● Assignment:
Would you print every entry below exactly as written, omitting the images?

● Data shown:
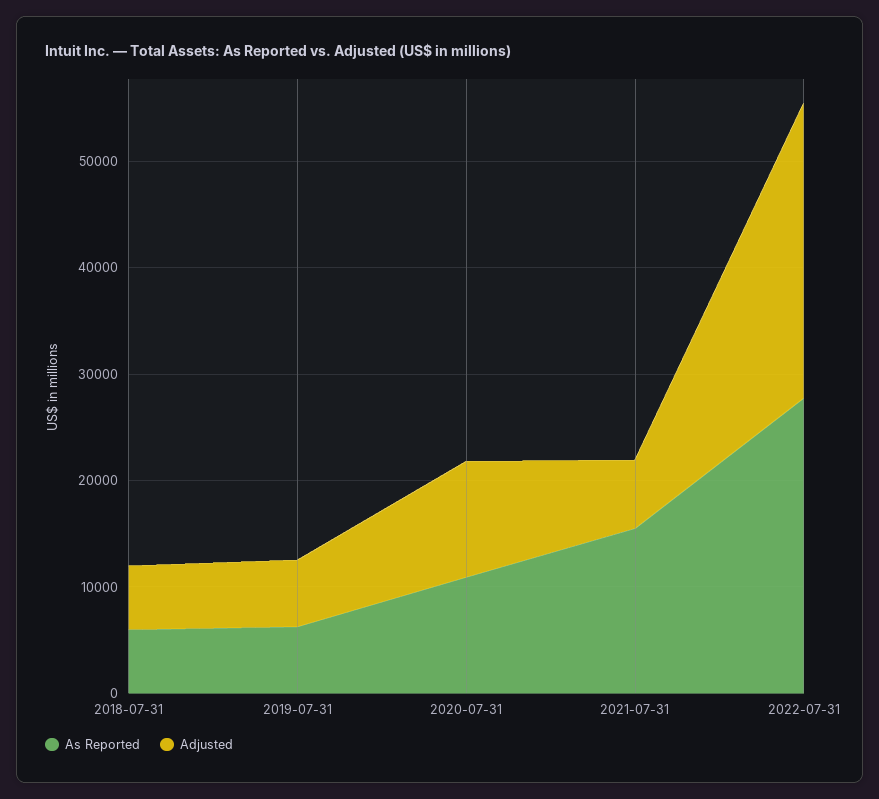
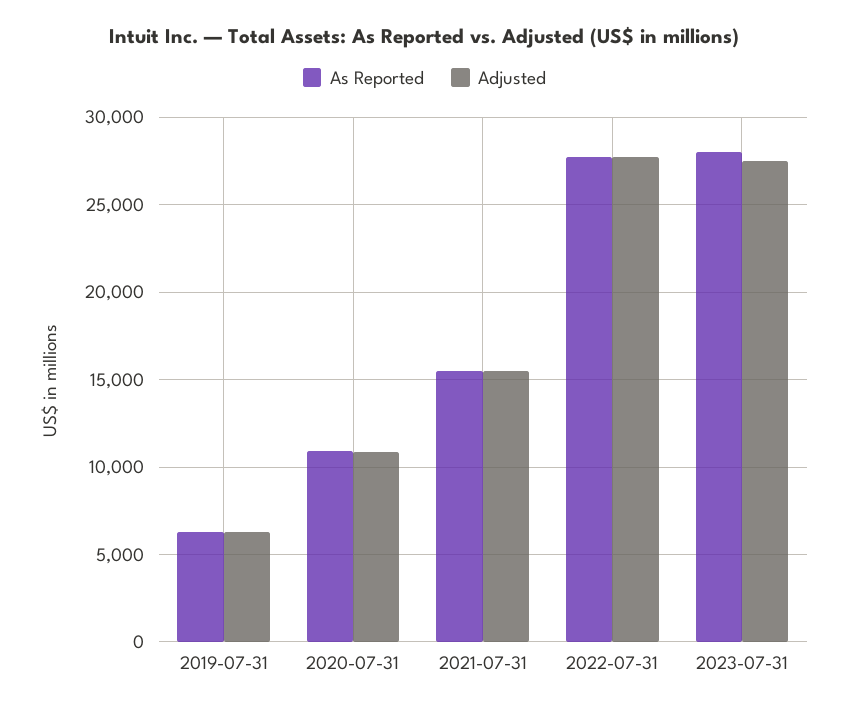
As Reported, 2018-07-31: 6000 -> none
Adjusted, 2018-07-31: 6000 -> none
Adjusted, 2021-07-31: 6000 -> 15500
As Reported, 2023-07-31: none -> 28000
Adjusted, 2023-07-31: none -> 27500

● Written response:
As Reported, 2018-07-31: 6000 -> none
Adjusted, 2018-07-31: 6000 -> none
Adjusted, 2021-07-31: 6000 -> 15500
As Reported, 2023-07-31: none -> 28000
Adjusted, 2023-07-31: none -> 27500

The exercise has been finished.